Four: Boys need a mother to cuddle

As much as boys need a dad to wrestle with, they also need a mom to cuddle with (and occasionally wrestle with as well, just to keep them humble.) The way I view parental roles in the life of a child goes something like this: For the first 10-12 years it is the job of a mother to keep their father from putting the kids into potentially life-threatening situations (i.e. “Sure, you should climb to the top of that tree, son!” “Sure, you should see how fast your new dirt bike goes!” “Sure you can stay up until 4am and eat candy in your treehouse with your friends until you puke your brains out!”) but then roles change a little bit and in the pre-teen years the father helps to release some of that nurturing safety net from around the child so they can gradually become more independent. (No examples needed.)

All that being said, to know that there is a mom waiting for you with a hug and a band-aid for when you fall out of the tree, or break up with your high school sweetheart, or even panic as a young dad, is God’s gift to all men. A boy needs a mother. Dads, this will not turn your son soft it will help them grow into a healthy young man. In fact, you might do well to call your mom right now to say you love her.

Five: Teach them to protect family

Boys are made with a different kind of protective instinct that girls. Don’t hear me wrong! Girls and women definitely have protective instincts. (You should have SEEN my mom when at 6 years old and visiting relatives in Jerusalem a kind gentleman took me down the street for 7up without her knowing… I’m not sure he made it.) Unfortunately, in our crazy, upside down culture, strong men are not celebrated, even while strong women are (and justifiably.)

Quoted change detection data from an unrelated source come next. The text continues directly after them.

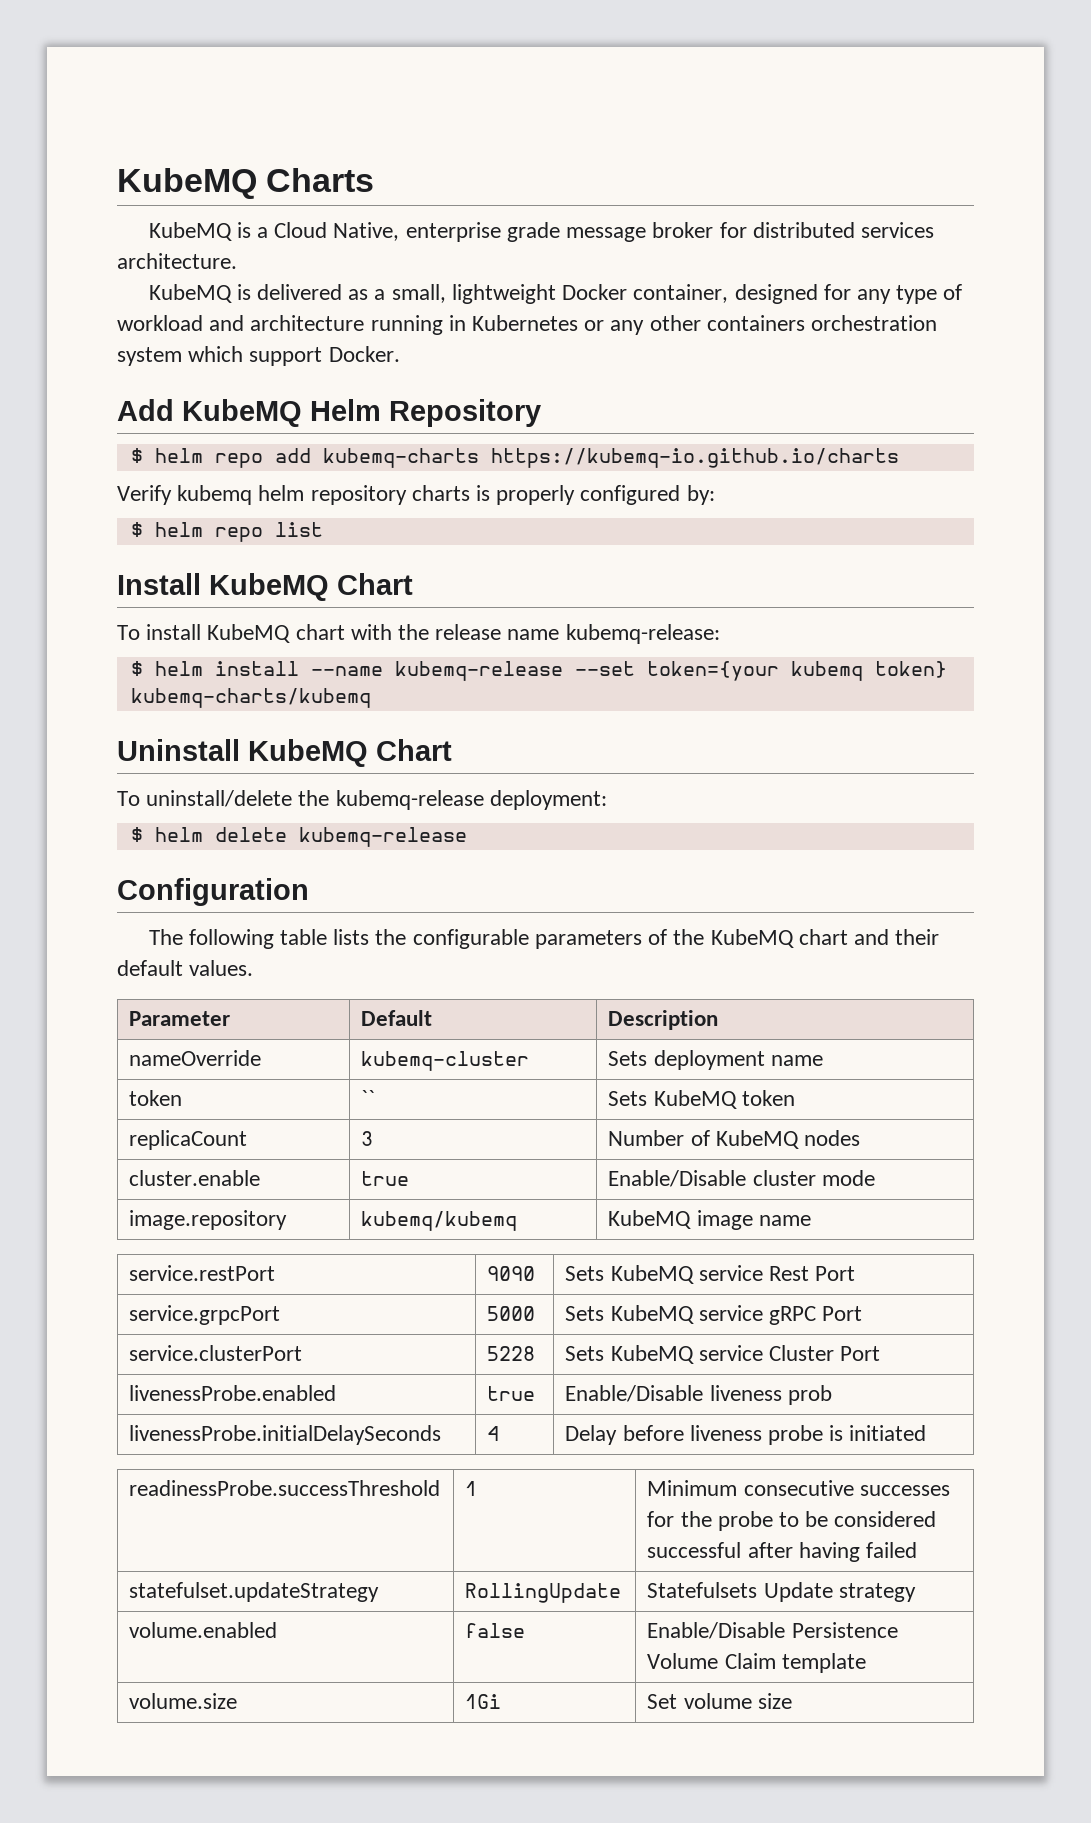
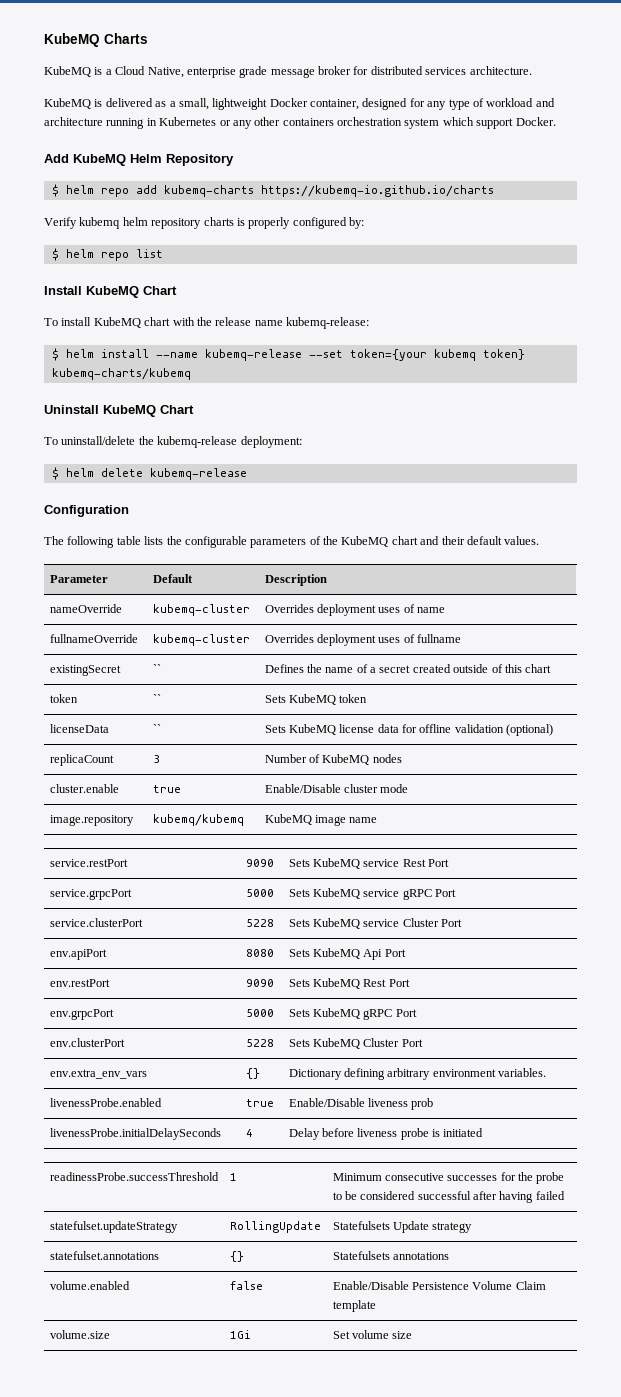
[608,1050,823,1070] Sets deployment name -> [264,604,446,616] [49,634,138,643] [152,634,250,646] [264,634,462,646] [49,665,121,676] [152,664,161,673] [264,664,552,673] Overrides deployment uses of name // fullnameOverride | kubemq-cluster | Overrides deployment uses of fullname // existingSecret | `` | Defines the name of a secret created outside of this chart
(795, 1098) none -> [49,724,109,733] [152,724,161,733] [264,724,554,736] // licenseData | `` | Sets KubeMQ license data for offline validation (optional)
(881, 1353) none -> [49,949,107,960] [245,949,274,957] [288,948,406,960] [49,979,110,987] [245,979,274,987] [288,978,410,989] [49,1009,114,1020] [245,1009,274,1017] [288,1008,417,1020] [49,1038,125,1047] [245,1039,274,1047] [288,1038,423,1049] [49,1069,147,1079] [245,1068,260,1079] [288,1068,547,1080] // env.apiPort | 8080 | Sets KubeMQ Api Port // env.restPort | 9090 | Sets KubeMQ Rest Port // env.grpcPort | 5000 | Sets KubeMQ gRPC Port // env.clusterPort | 5228 | Sets KubeMQ Cluster Port // env.extra_env_vars | {} | Dictionary defining arbitrary environment variables.
(916, 1592) none -> [49,1251,159,1260] [229,1251,244,1262] [332,1251,449,1260] // statefulset.annotations | {} | Statefulsets annotations

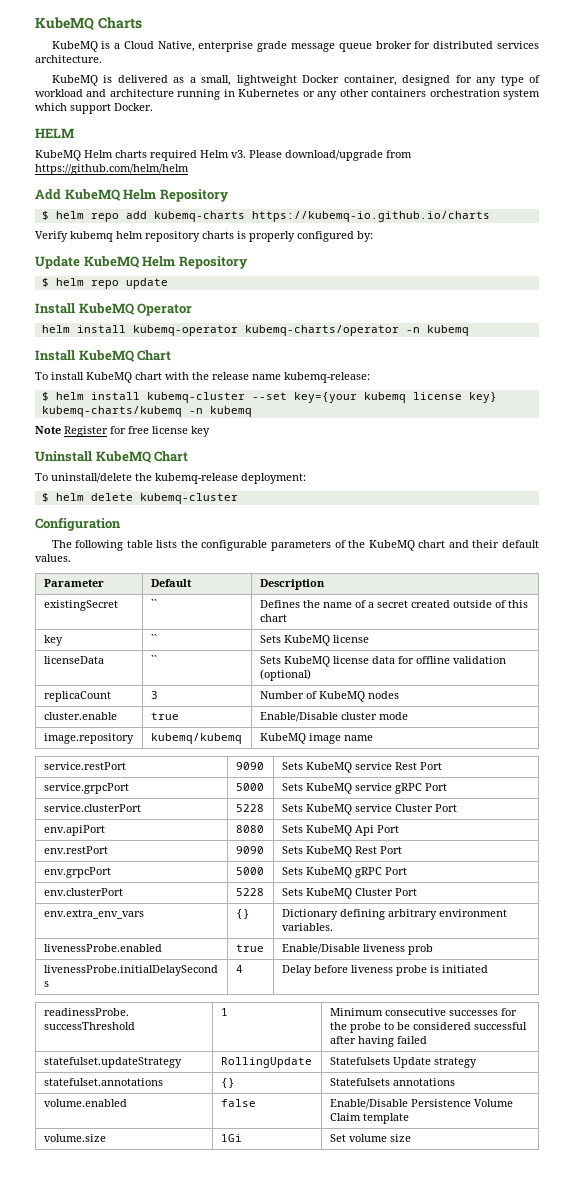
(315, 73) none -> [338,43,372,52] queue
(556, 121) none -> [35,128,74,138] [35,150,412,161] [35,164,189,175] // HELM // KubeMQ Helm charts required Helm v3. Please download/upgrade from https://github.com/helm/helm
[51,248,163,261] // $ helm repo list -> [35,256,248,269] [41,278,168,289] [35,303,193,316] [41,325,469,336] // Update KubeMQ Helm Repository // $ helm repo update // Install KubeMQ Operator // helm install kubemq-operator kubemq-charts/operator -n kubemq
[155,349,525,361] [51,368,191,380] --name kubemq-release --set token={your kubemq token} kubemq-charts/kubemq -> [146,392,497,403] [41,406,252,417] [35,426,210,437] kubemq-cluster --set key={your kubemq license key} kubemq-charts/kubemq -n kubemq // Note Register for free license key
[149,468,247,480] kubemq-release -> [139,493,238,504] kubemq-cluster
[49,604,122,613] [152,604,250,616] [264,604,446,616] [49,634,138,643] [152,634,250,646] [264,634,462,646] // nameOverride | kubemq-cluster | Overrides deployment uses of name // fullnameOverride | kubemq-cluster | Overrides deployment uses of fullname -> (325, 584) none
[49,694,78,703] [152,694,161,703] [264,694,368,705] token | `` | Sets KubeMQ token -> [43,635,63,646] [150,634,157,643] [259,635,369,646] key | `` | Sets KubeMQ license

Our boys, if they are going to develop into godly men, need to understand that they have a role to play in protecting those who are important to God. That means on the playground, if they are being punched, they don’t punch back, but if a weaker kid is being picked on they step in. (First with words, then by going to those in authority, but if neither works, by putting themselves between the assailant and victim.)

That is on the playground or street, but the training starts at home.

The first way we protect our family is by speaking with respect towards our elders. This means in front of them and when they aren’t around; which means, you need to speak appropriately about your in-laws as well, especially in front of your children. We also protect our family by spending time with our family; family is more important than friends. When we spend time with our family, we practice kindness and exercise confession and forgiveness when kindness is forgotten. It also means that when younger siblings start school, older siblings walk with them, show them around, wave to them on the playground and brag about them to their friends. That is protecting family.

Six: Normalize, don’t hide from their sexuality

It is incredibly important that we are normal about sexuality and help our kids to see their developing bodies and minds as normal as well. The reality is we live in a highly sexualized world and that will make things very difficult for your children as they enter puberty and young adulthood, but what you don’t want to do is make them fearful of what God has called good. Our bodies, both male and female, were created with a purpose and design in mind and just because that design and purpose can be abused and perverted doesn’t make the original plan bad!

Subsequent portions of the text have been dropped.